African-American communities are magnets for these newcomers.  These folks are able to profit from both the result of centuries of intergenerational trauma from the terrorism of enslavement, as well as the ongoing economic disenfranchisement of African-Americans.   A quick example is banking.  Whereas banks in the U.S. need laws to compel them to service the Black community, the New York State Banking Department says there are 84 foreign branches of banks in New York servicing some part of their national and expatriates’ interests.  And the Flushing location of the Chinese United Commercial Bank suggests that the clientele are not just corporate titans, but also small business owners looking for someone who speaks their language and through whom they can send and receive dollars back home.
The Hasidic community has just opened a large and festive ice cream store on Bedford Avenue between Willoughby and Myrtle.  One morning there were Hasidic-owned school buses of Hasidic school children lined up outside to tour the facility.  They sell Klein’s ice cream, dairy and nondairy, with whatever toppings you’d like.   Walk into a corner store in their community to pick up a breath mint and they sell you a Glick’s.    This is how you fight unemployment, crime and despair.  This is how you build a strong community and a strong people.
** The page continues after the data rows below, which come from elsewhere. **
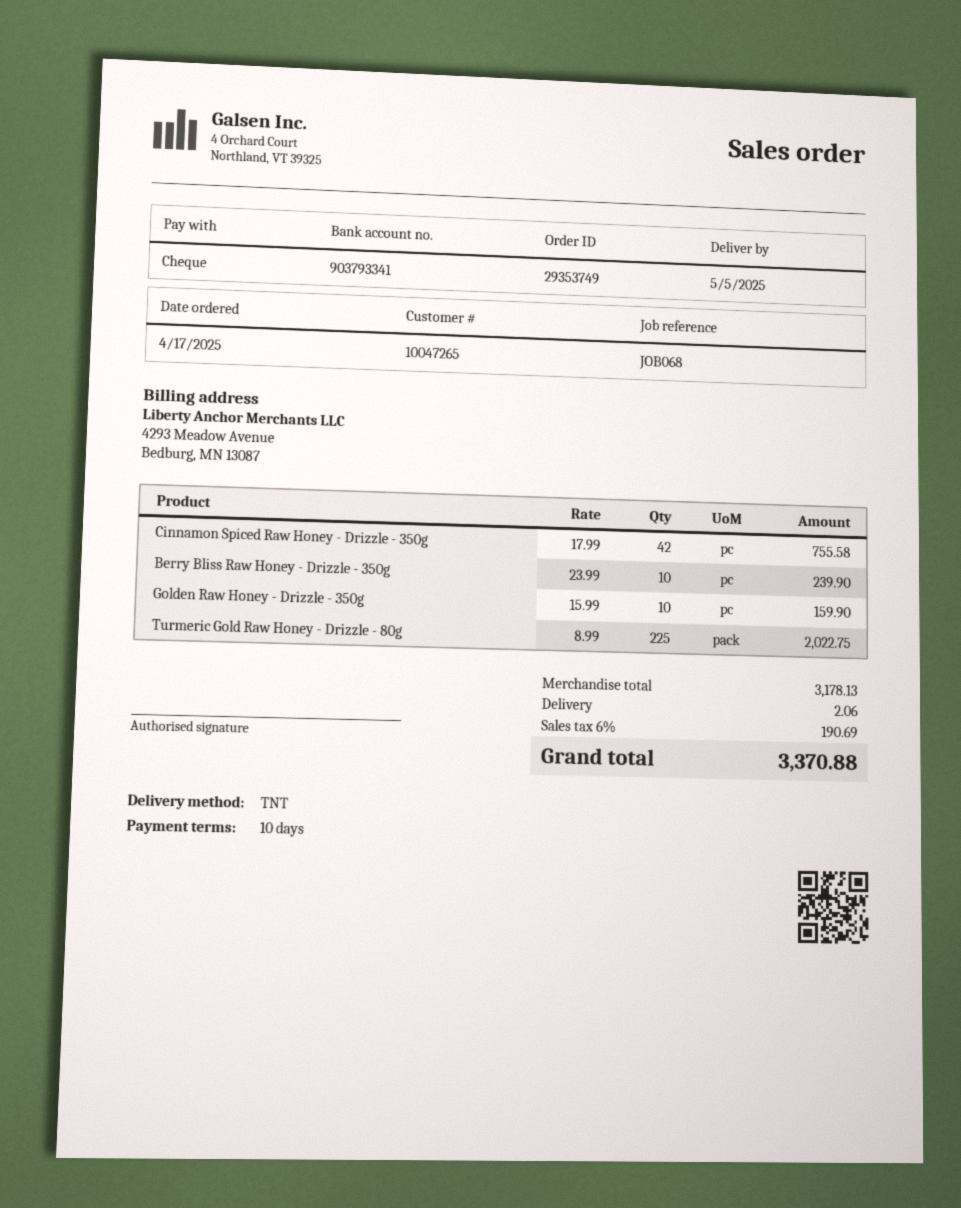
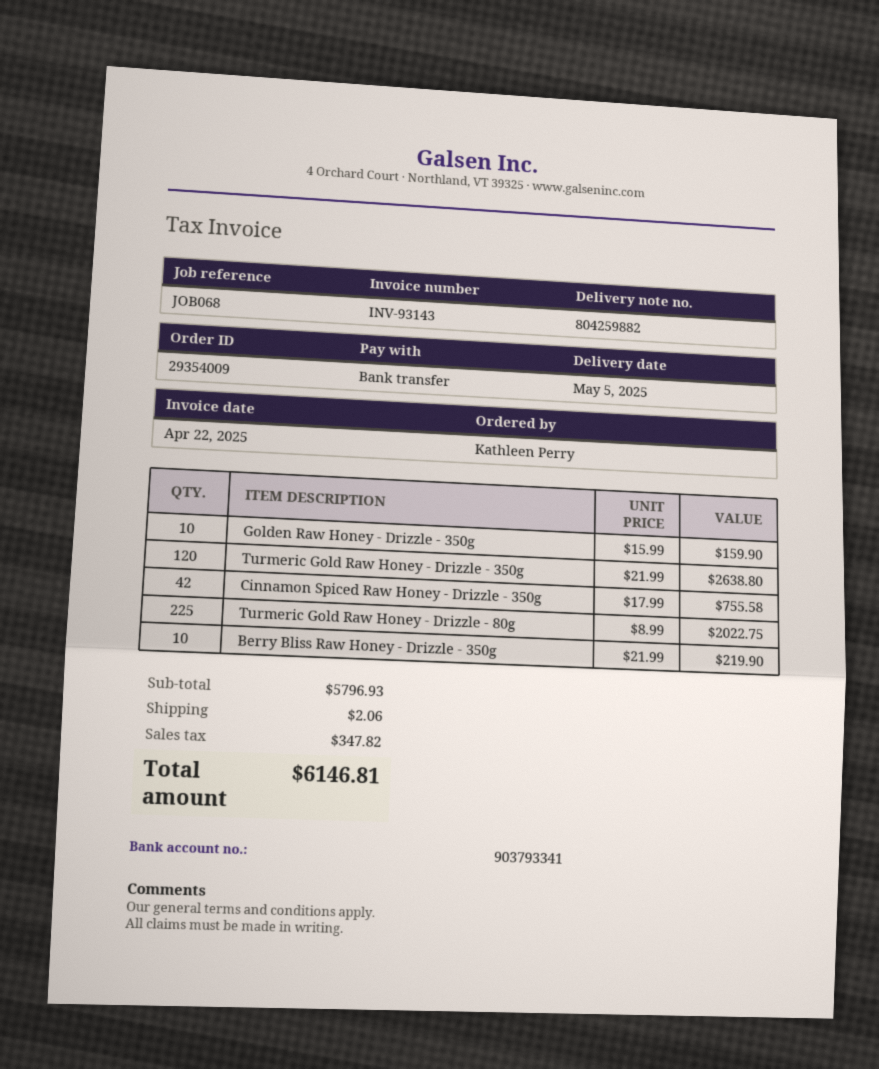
order number: 29353749 -> 29354009
payment method: cheque -> bank transfer
Berry Bliss Raw Honey - Drizzle - 350g: 10 x 23.99 = 239.90 -> 10 x 21.99 = 219.90
Turmeric Gold Raw Honey - Drizzle - 350g: none -> 120 x 21.99 = 2638.80
subtotal: 3178.13 -> 5796.93
tax: 190.69 -> 347.82
total: 3370.88 -> 6146.81

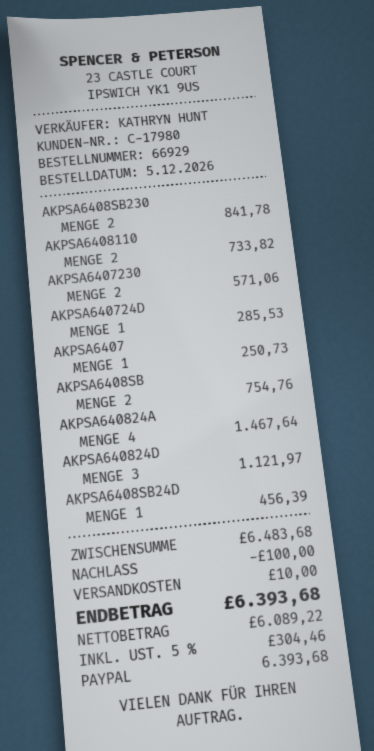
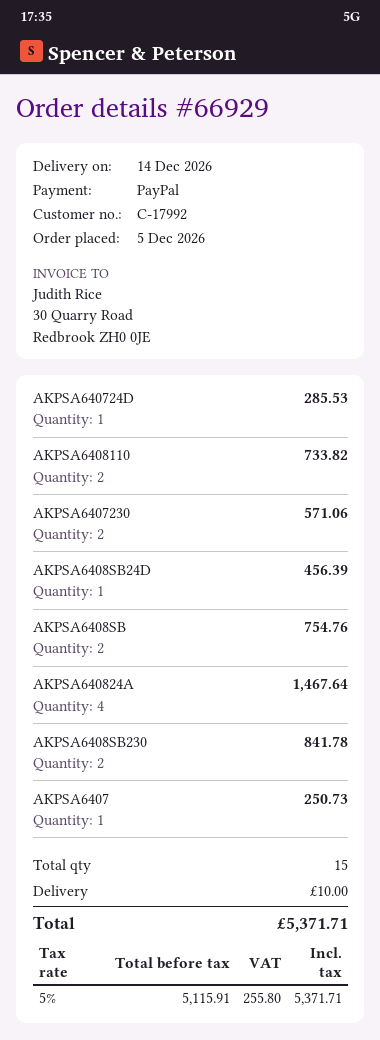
customer number: C-17980 -> C-17992
AKPSA640824D: 3 for 1121.97 -> none
discount: 100.00 -> none
net: 6089.22 -> 5115.91
tax: 5% = 304.46 -> 5% = 255.80
total: 6393.68 -> 5371.71

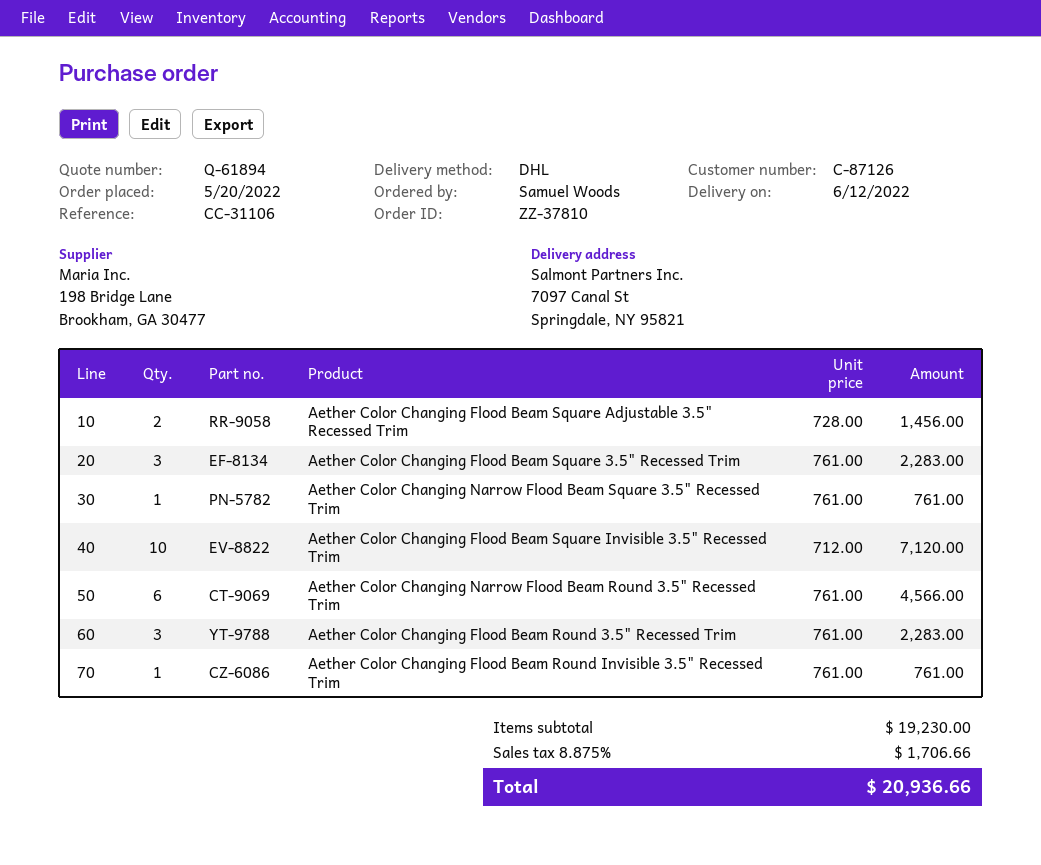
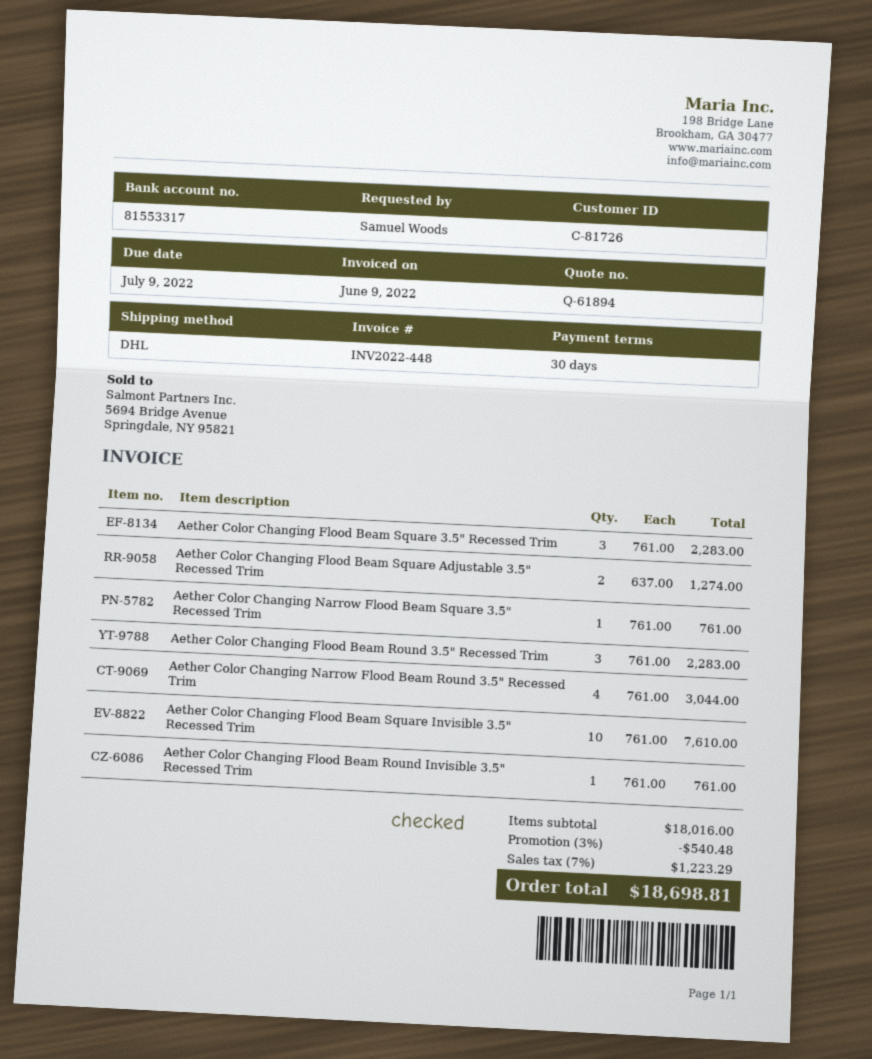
customer number: C-87126 -> C-81726
Aether Color Changing Flood Beam Square Adjustable 3.5" Recessed Trim: 2 x 728.00 = 1456.00 -> 2 x 637.00 = 1274.00
Aether Color Changing Flood Beam Square Invisible 3.5" Recessed Trim: 10 x 712.00 = 7120.00 -> 10 x 761.00 = 7610.00
Aether Color Changing Narrow Flood Beam Round 3.5" Recessed Trim: 6 x 761.00 = 4566.00 -> 4 x 761.00 = 3044.00
subtotal: 19230.00 -> 18016.00
discount: none -> 3% = 540.48
tax: 8.875% = 1706.66 -> 7% = 1223.29
total: 20936.66 -> 18698.81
Walk down any street in Fort Greene or Bedford-Stuyvesant and you know that the generalized dread you’ve been feeling in your bones is real and African-Americans had better work on plans of action to reverse the ongoing dissolution or we’ll be on the same track as the indigenous people, but we won’t have the benefit of any casinos or treaties.  And instead of reservations, we’ll have public housing that is vertically-patrolled and horizontally-ringed by police towers and cars with flashing lights.

RATS!
Shouldn’t something be done about the rats?  They’ve really gotten out of hand.  Every night we see them, and it doesn’t matter which route we take.  There are rats everywhere.   This cannot be a good thing.   We have tourists to consider and it’s embarrassing to have them think this is how we live in New York.  We just hope the problem is cleaned up before we are called to show the world how well New Yorkers handle the threat of bubonic plague.